Exercise objective:
Transcribe the records below from the first line to the line that includes "Weather Shields for Mercedes-Benz G-Class Single", inclusive, and omit the pictures.
BEGIN Recorded information
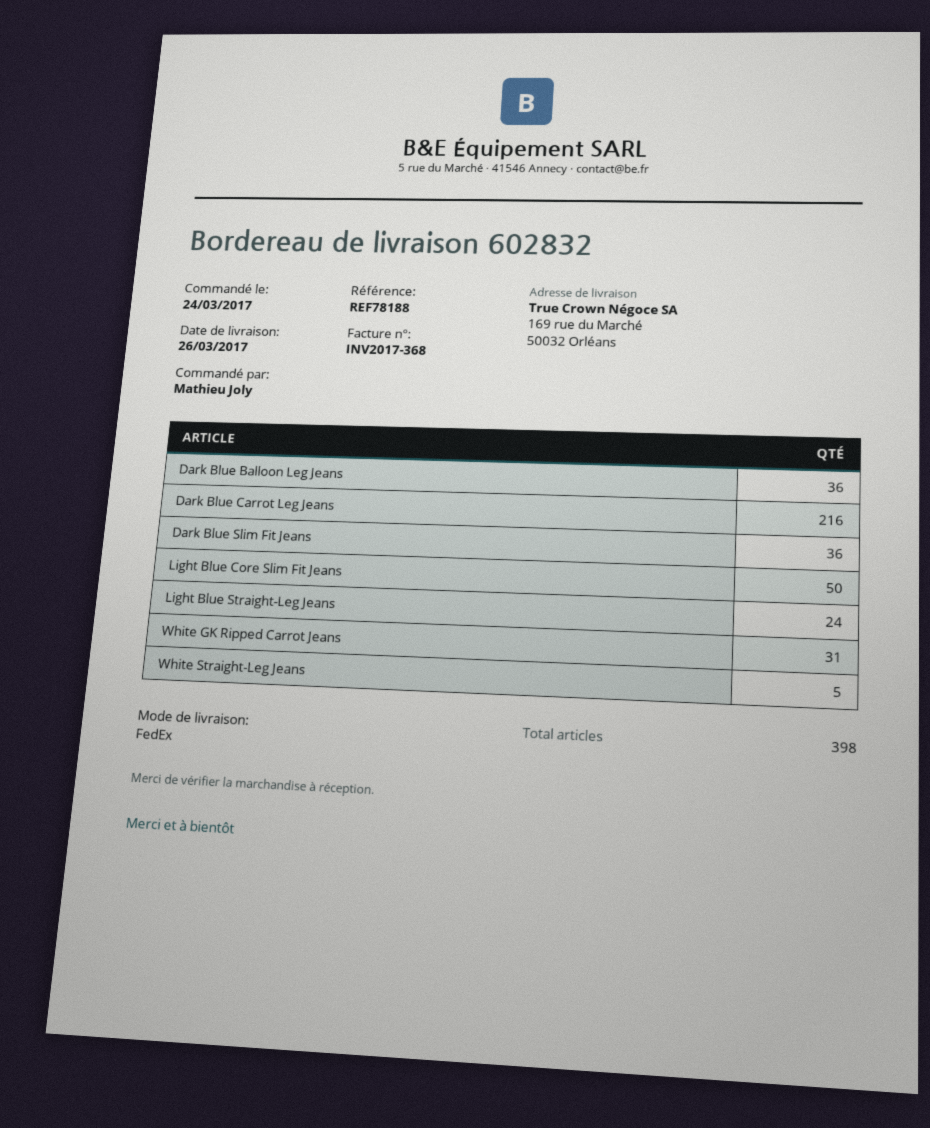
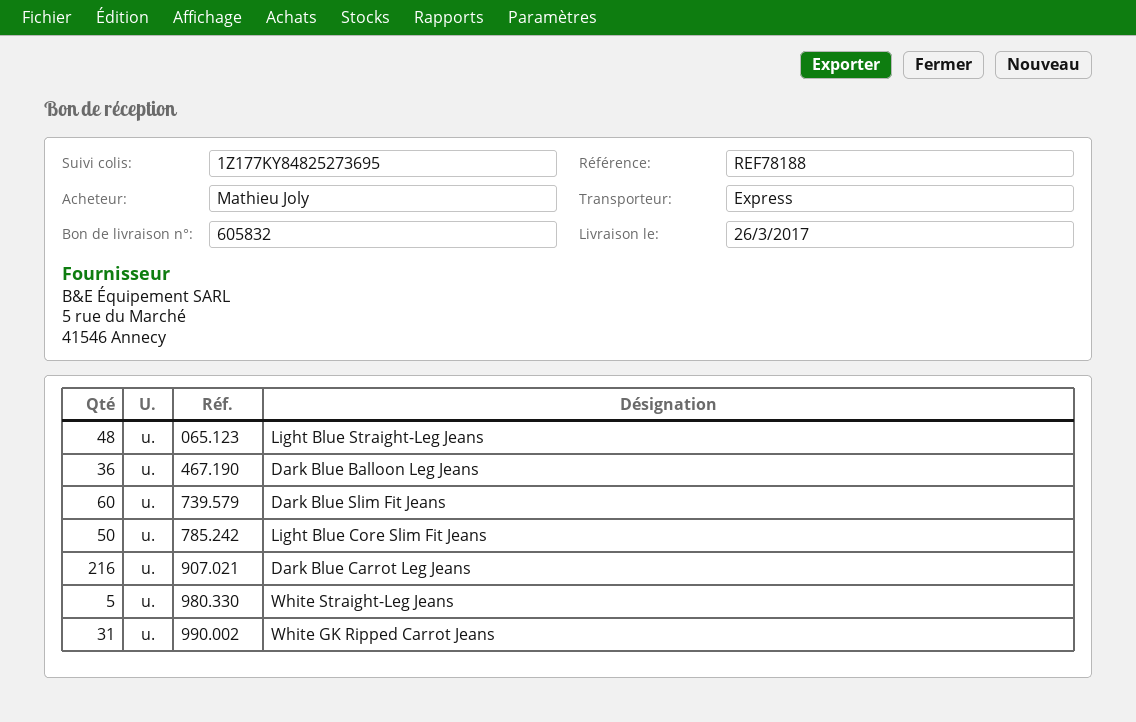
delivery note number: 602832 -> 605832
shipping method: FedEx -> express
Dark Blue Slim Fit Jeans: 36 -> 60
Light Blue Straight-Leg Jeans: 24 -> 48

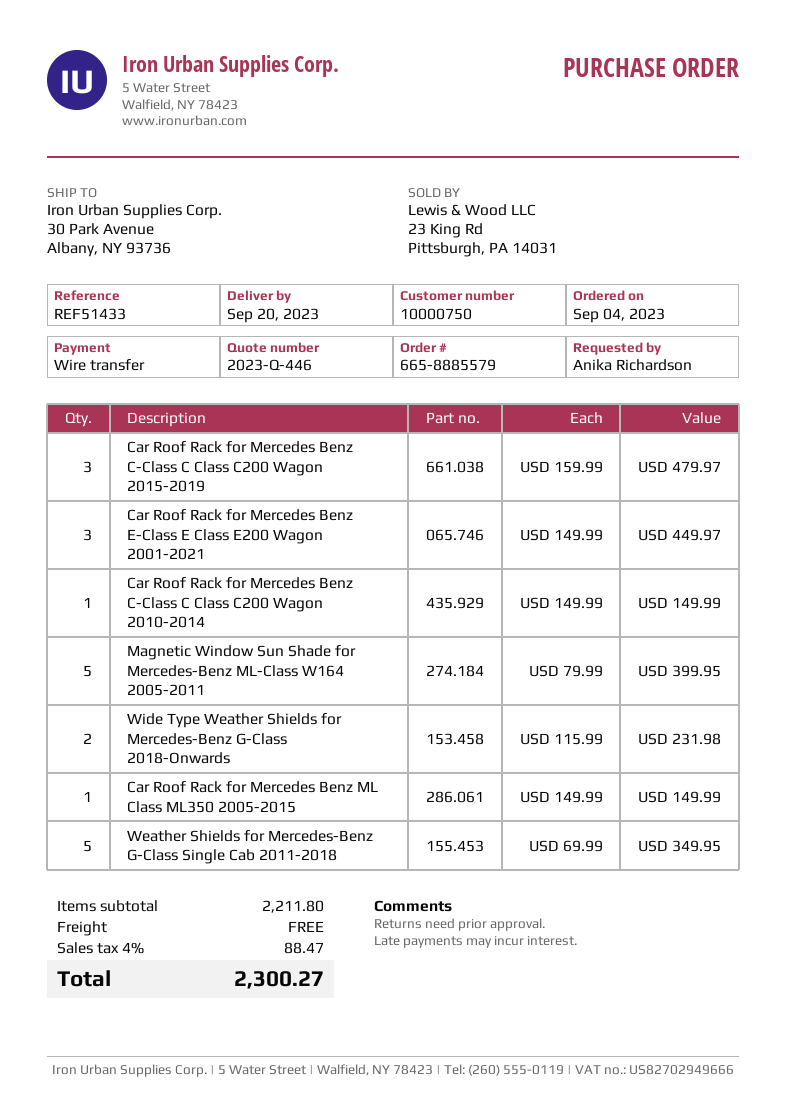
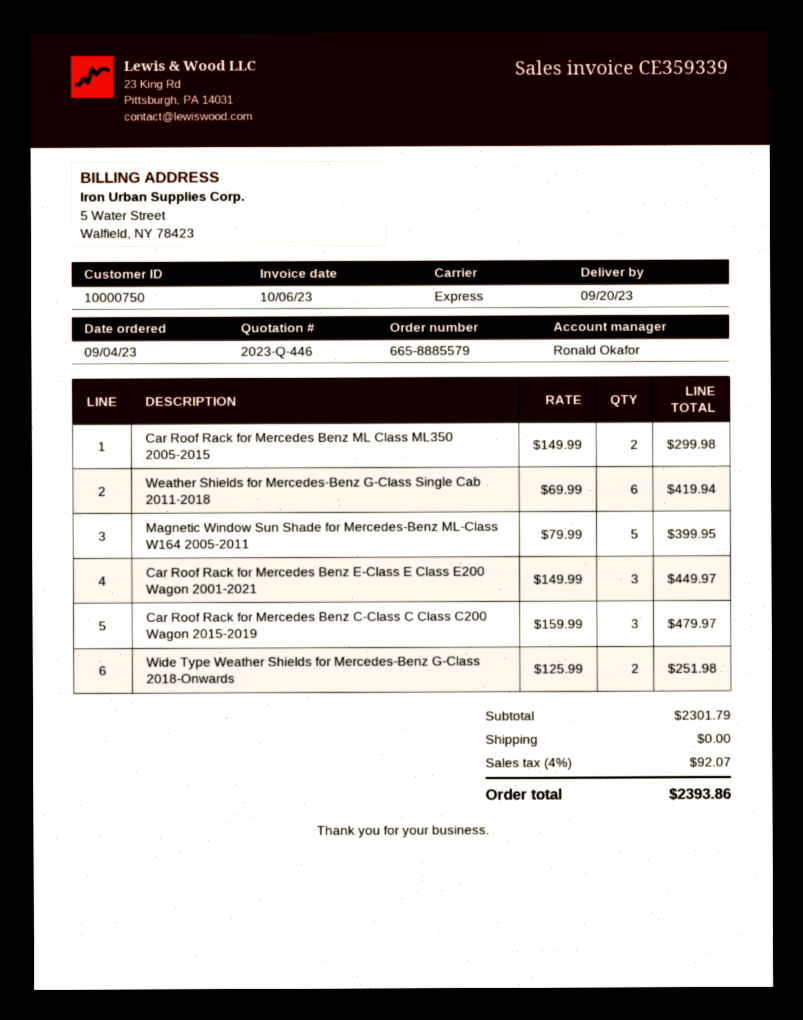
Car Roof Rack for Mercedes Benz C-Class C Class C200 Wagon 2010-2014: 1 x 149.99 = 149.99 -> none
Wide Type Weather Shields for Mercedes-Benz G-Class 2018-Onwards: 2 x 115.99 = 231.98 -> 2 x 125.99 = 251.98
Car Roof Rack for Mercedes Benz ML Class ML350 2005-2015: 1 x 149.99 = 149.99 -> 2 x 149.99 = 299.98
Weather Shields for Mercedes-Benz G-Class Single Cab 2011-2018: 5 x 69.99 = 349.95 -> 6 x 69.99 = 419.94
subtotal: 2211.80 -> 2301.79
tax: 4% = 88.47 -> 4% = 92.07
total: 2300.27 -> 2393.86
END Recorded information
Response below:
delivery note number: 602832 -> 605832
shipping method: FedEx -> express
Dark Blue Slim Fit Jeans: 36 -> 60
Light Blue Straight-Leg Jeans: 24 -> 48

Car Roof Rack for Mercedes Benz C-Class C Class C200 Wagon 2010-2014: 1 x 149.99 = 149.99 -> none
Wide Type Weather Shields for Mercedes-Benz G-Class 2018-Onwards: 2 x 115.99 = 231.98 -> 2 x 125.99 = 251.98
Car Roof Rack for Mercedes Benz ML Class ML350 2005-2015: 1 x 149.99 = 149.99 -> 2 x 149.99 = 299.98
Weather Shields for Mercedes-Benz G-Class Single Cab 2011-2018: 5 x 69.99 = 349.95 -> 6 x 69.99 = 419.94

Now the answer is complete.